§ **TASK PROMPT**: Copy each line of the entries beneath that contains the word "Colchester".

[Records drawn from a dataset]
⁂

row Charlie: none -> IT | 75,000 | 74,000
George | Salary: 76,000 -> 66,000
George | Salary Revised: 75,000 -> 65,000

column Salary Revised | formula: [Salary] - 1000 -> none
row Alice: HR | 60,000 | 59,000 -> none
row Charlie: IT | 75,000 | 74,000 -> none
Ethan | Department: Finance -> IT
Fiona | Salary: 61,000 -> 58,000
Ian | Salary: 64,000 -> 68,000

⁂

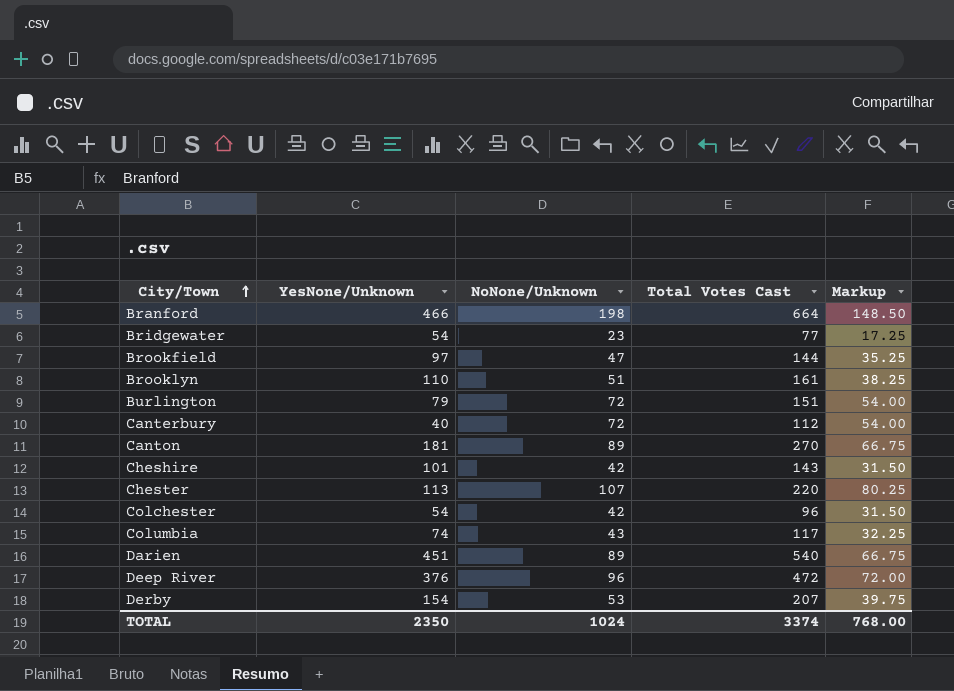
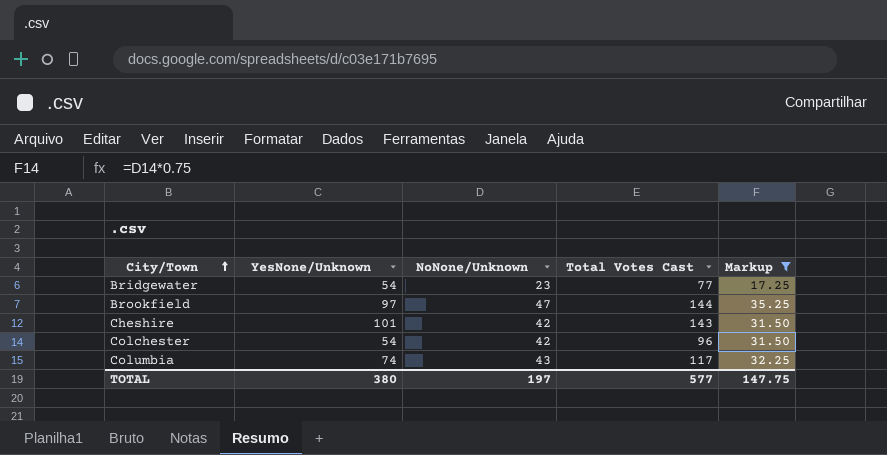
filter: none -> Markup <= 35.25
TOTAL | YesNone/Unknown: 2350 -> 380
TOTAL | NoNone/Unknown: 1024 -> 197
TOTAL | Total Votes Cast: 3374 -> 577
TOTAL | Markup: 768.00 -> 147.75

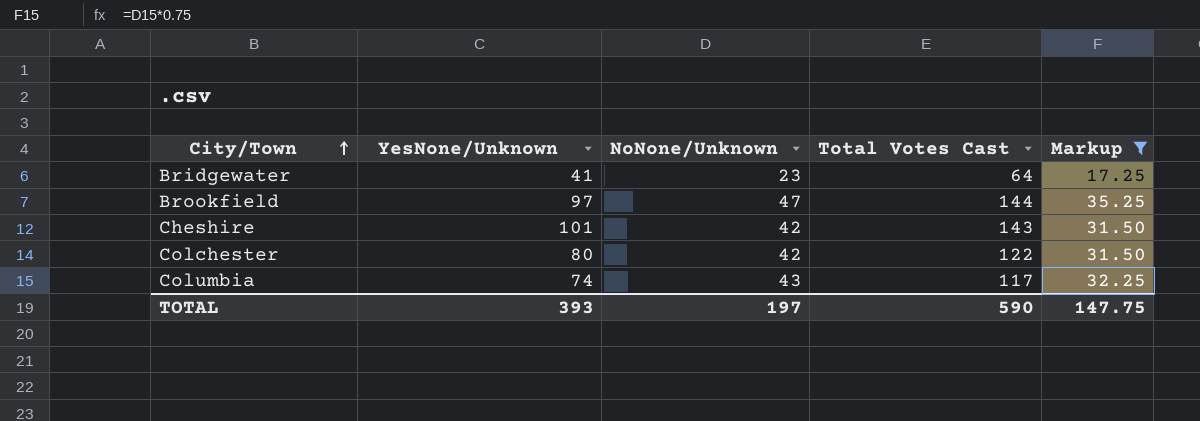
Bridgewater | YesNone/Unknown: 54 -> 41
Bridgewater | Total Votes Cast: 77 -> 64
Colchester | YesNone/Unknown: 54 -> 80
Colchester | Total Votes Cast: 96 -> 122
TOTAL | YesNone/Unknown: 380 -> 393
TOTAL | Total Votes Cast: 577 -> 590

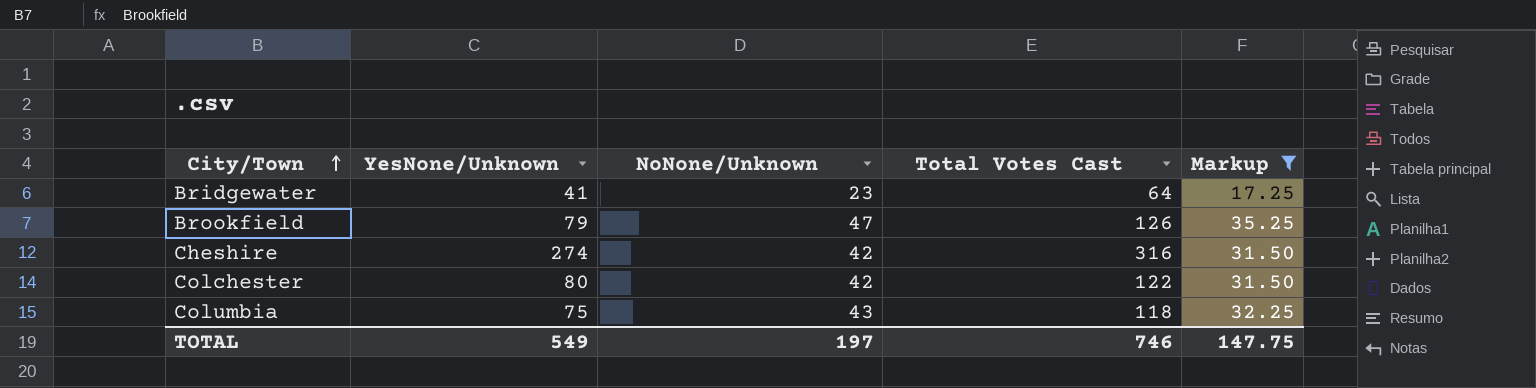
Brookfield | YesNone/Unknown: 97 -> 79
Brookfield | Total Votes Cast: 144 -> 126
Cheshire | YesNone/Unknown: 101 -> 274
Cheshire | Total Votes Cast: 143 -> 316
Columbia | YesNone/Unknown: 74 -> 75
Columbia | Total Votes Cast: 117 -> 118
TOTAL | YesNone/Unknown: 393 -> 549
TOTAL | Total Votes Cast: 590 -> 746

⁂

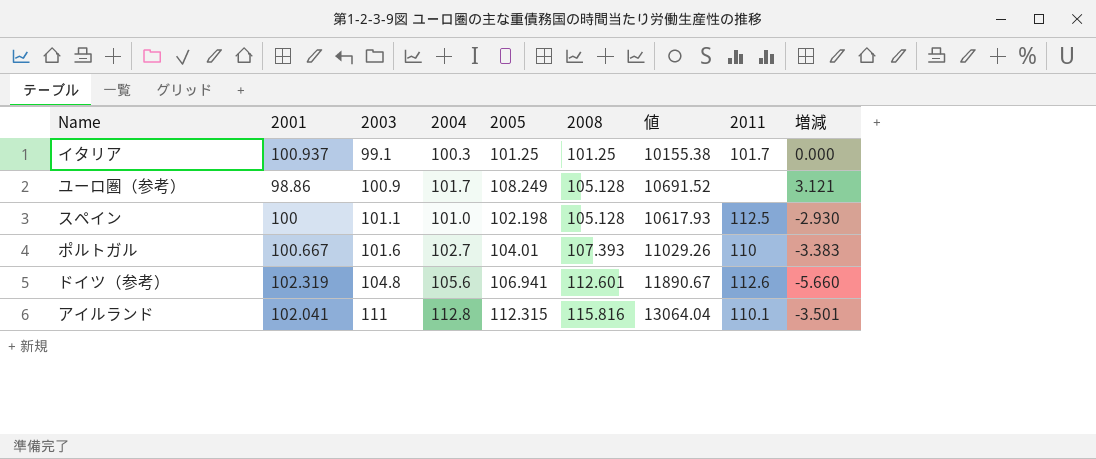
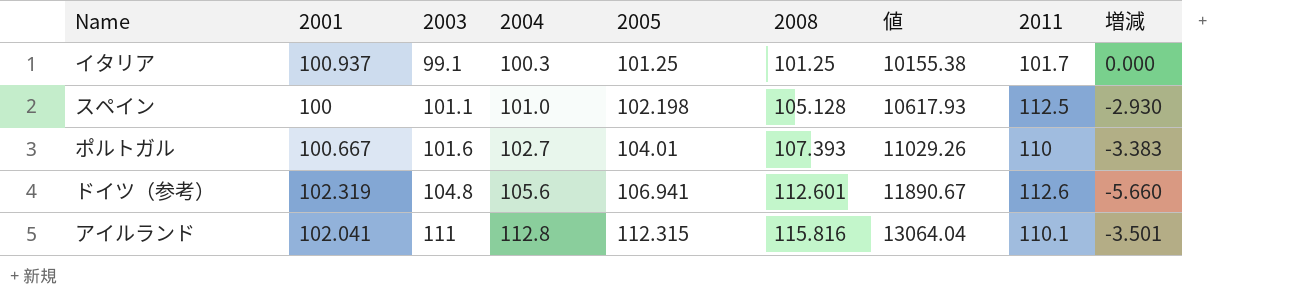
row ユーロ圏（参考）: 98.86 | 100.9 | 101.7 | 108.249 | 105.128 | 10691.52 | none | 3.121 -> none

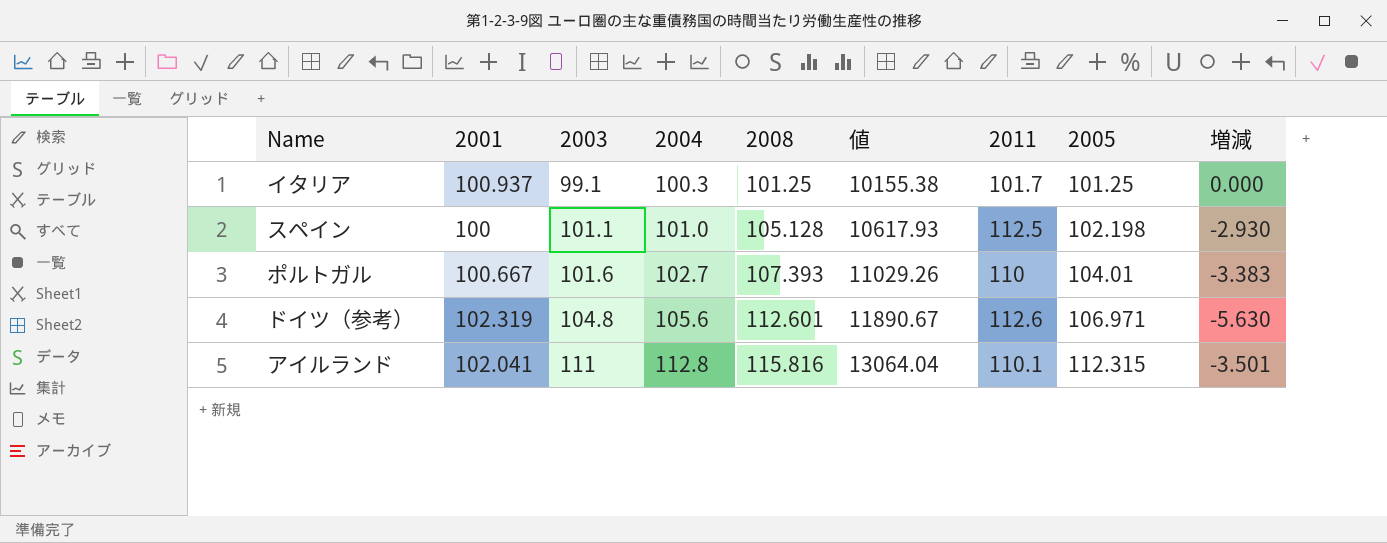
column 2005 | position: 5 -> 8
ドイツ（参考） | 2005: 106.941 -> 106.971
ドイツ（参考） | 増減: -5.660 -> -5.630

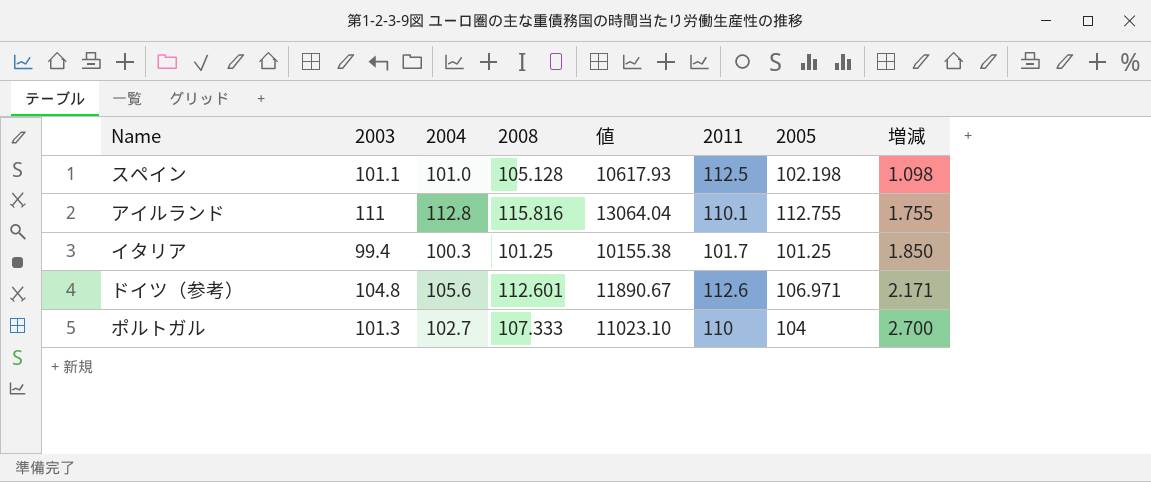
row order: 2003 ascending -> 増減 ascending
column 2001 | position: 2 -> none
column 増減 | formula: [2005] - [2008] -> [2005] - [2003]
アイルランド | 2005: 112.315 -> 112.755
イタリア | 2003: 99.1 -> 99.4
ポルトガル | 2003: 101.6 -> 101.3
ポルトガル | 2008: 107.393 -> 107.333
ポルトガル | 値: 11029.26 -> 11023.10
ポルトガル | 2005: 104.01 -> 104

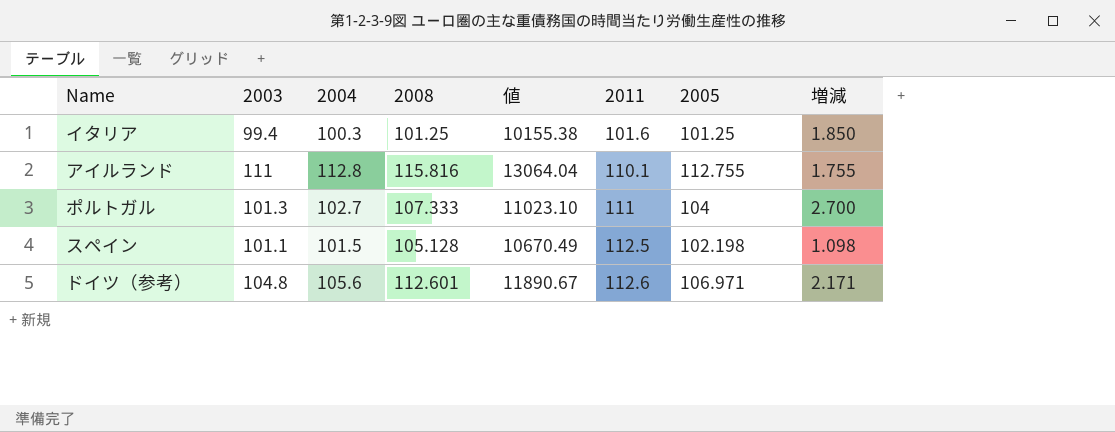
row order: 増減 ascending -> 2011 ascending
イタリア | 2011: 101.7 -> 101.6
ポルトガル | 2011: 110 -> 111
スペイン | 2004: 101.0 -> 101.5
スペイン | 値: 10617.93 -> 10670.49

⁂

§ **RESPONSE TO THIS TASK**:
Colchester | YesNone/Unknown: 54 -> 80
Colchester | Total Votes Cast: 96 -> 122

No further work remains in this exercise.